31 - Recap Clip 8.6: Monte-Carlo Tree Search (Part 1) [ID:22266]

50 von 100 angezeigt

The next algorithm we looked at yesterday is fundamentally different.

We're throwing systematicity out of the window and instead of having evaluation functions,

we actually sample.

The idea is that instead of having evaluations, you kind of sample all the way down and look

at what these numbers tell you and hope they're representative.

We're kind of making unsystematic assessment of the game here.

We drill all the way down by making random choices.

We find a game where we get a reward or a utility of 10.

We throw everything away.

Do it again and again and again and again.

In this case, we've sampled every one of these twice.

We looked at the average outcomes and that lets me greedily, in a local search-like thing,

decide that the left one looks best.

What we're doing here with the sampling is we're really just using sampling instead of

some kind of an evaluation function.

If they forgot to give us an evaluation function and we can't dream up a good one, this is

something we can do.

This is a very widely applicable algorithm.

Why don't we get the maximum value?

Why do we get the average?

For example, in one branch, there's 90 and 10, and the other branch, 60 and 60.

The average of the 60 and the other one is 50, but the maximum value is on the left side.

Everybody depends on how optimistic you are.

I would think that an average gives you some kind of a sense of what all the outcomes are.

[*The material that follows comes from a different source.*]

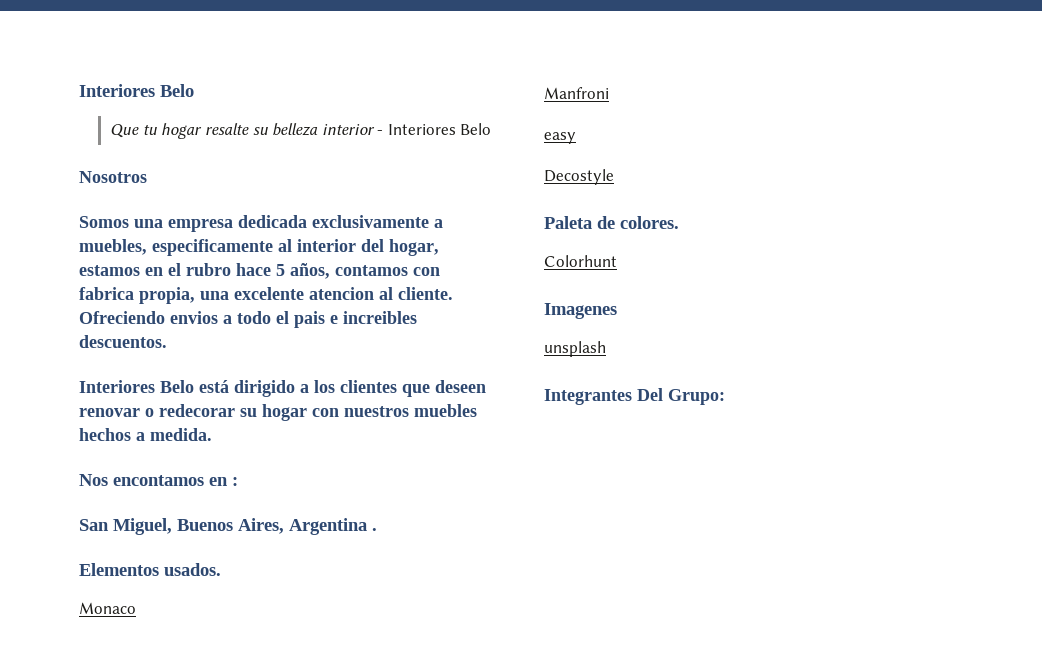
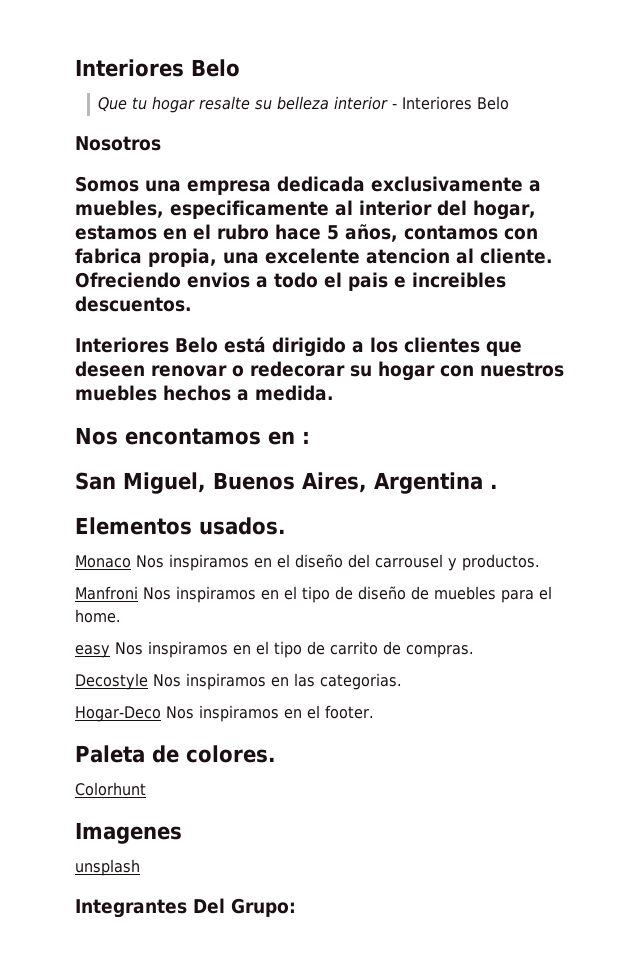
[544,87,609,99] [544,132,576,144] [544,169,614,185] // Manfroni // easy // Decostyle -> [136,554,540,571] [75,586,552,603] [75,609,121,623] [75,641,474,658] [75,673,402,690] [75,705,374,722] Nos inspiramos en el diseño del carrousel y productos. // Manfroni Nos inspiramos en el tipo de diseño de muebles para el home. // easy Nos inspiramos en el tipo de carrito de compras. // Decostyle Nos inspiramos en las categorias. // Hogar-Deco Nos inspiramos en el footer.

If you're extremely optimistic, say, if there is a way I can win, I will find it, then you

go for the maximum.

It's a different evaluation.

It's even riskier than average.

Where you kind of have... If you have a maximum, the maximum might be on a path where your

opponent is extremely dumb.

If you don't want to rely on your opponent being extremely dumb, you have to do something.

Since you don't know how your opponent chooses, then you at least assume that your opponent

can be approximated by random choice, which is better than relying on a dumb opponent.

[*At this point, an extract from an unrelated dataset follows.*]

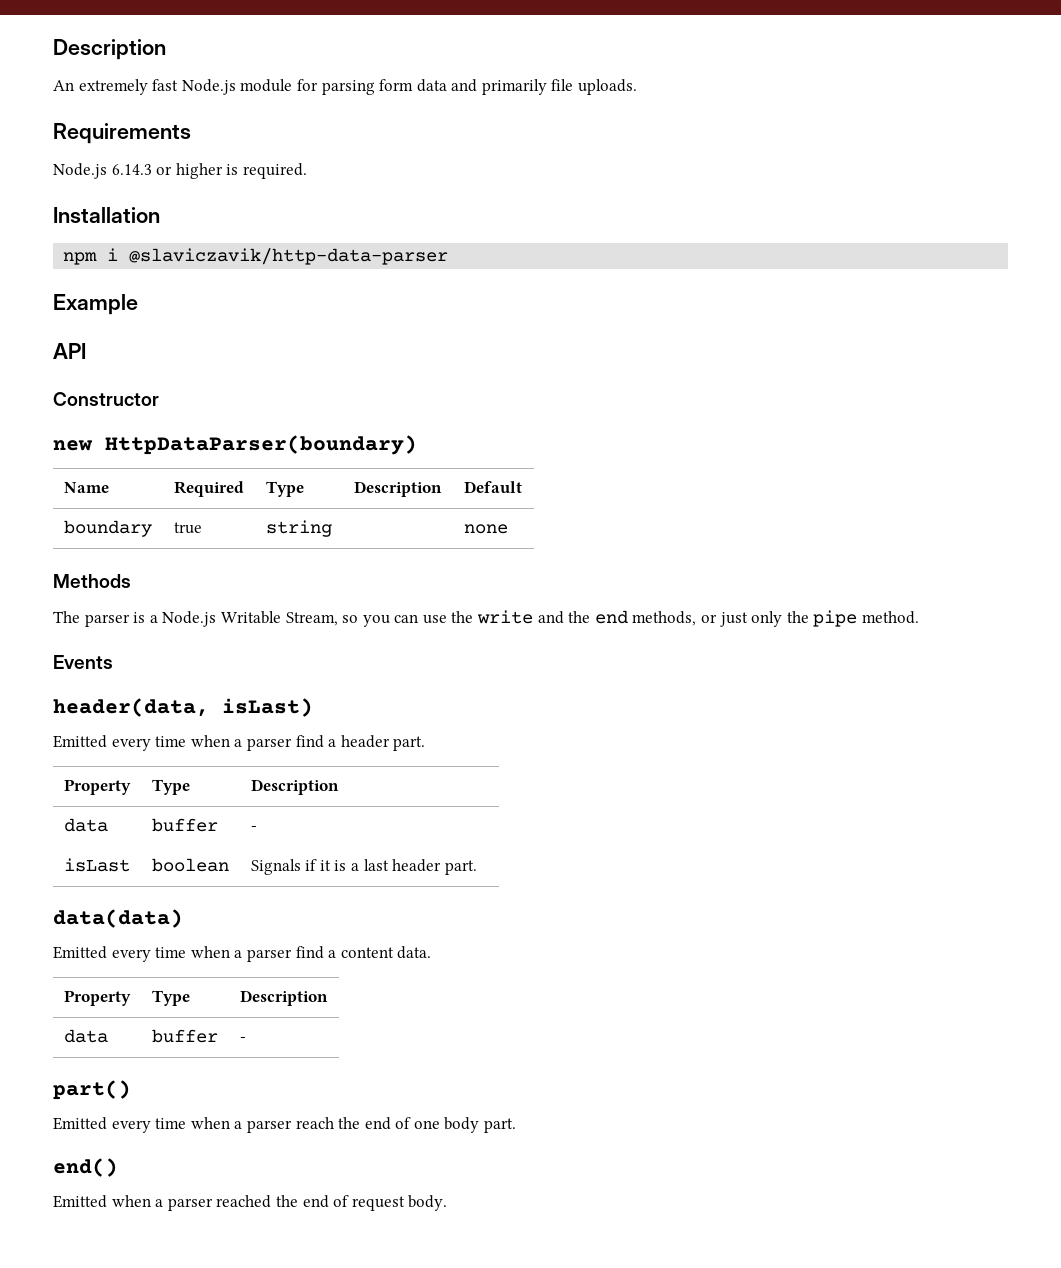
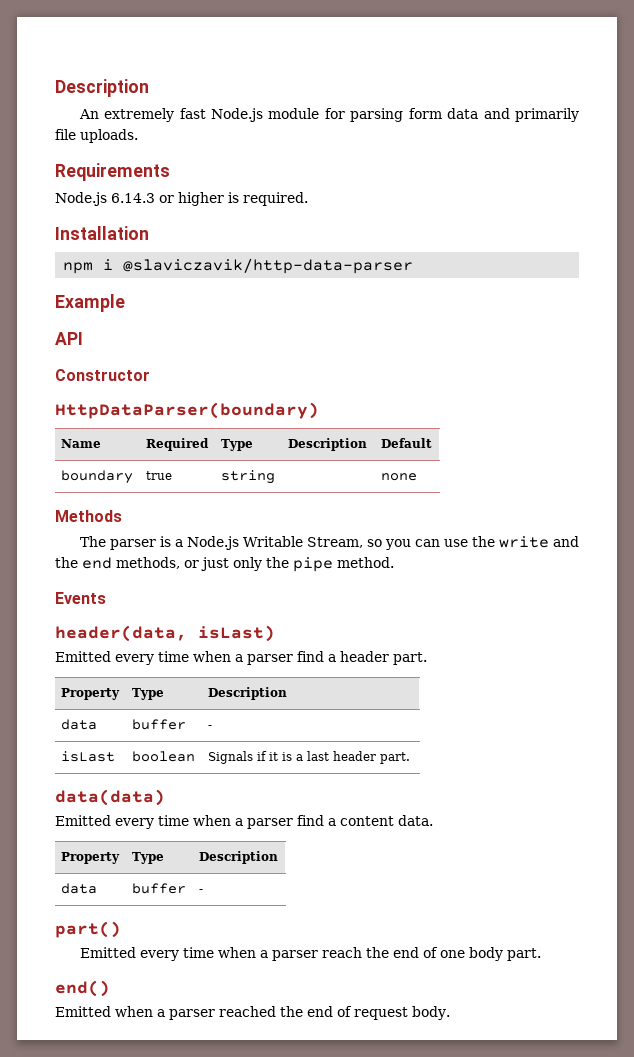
[53,440,93,451] new -> (150, 375) none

That's kind of why I would always pick average.

If you're very optimistic, play the lotto, say, oh, there is a million in there, so I'm

going to play and I'm going to win, then that's the maximum.

The average you get for playing lotto or so is if you put in five euros, on an average

you get, I think, five cents out.

This probably means that if you play often, you lose big time.

You might win if you're an optimist.

Even though I'm an optimist, I'm not that much of an optimist to play lotto.

That's one algorithm.

That's an algorithm that really is optimized, if you will, towards running on very small

computers.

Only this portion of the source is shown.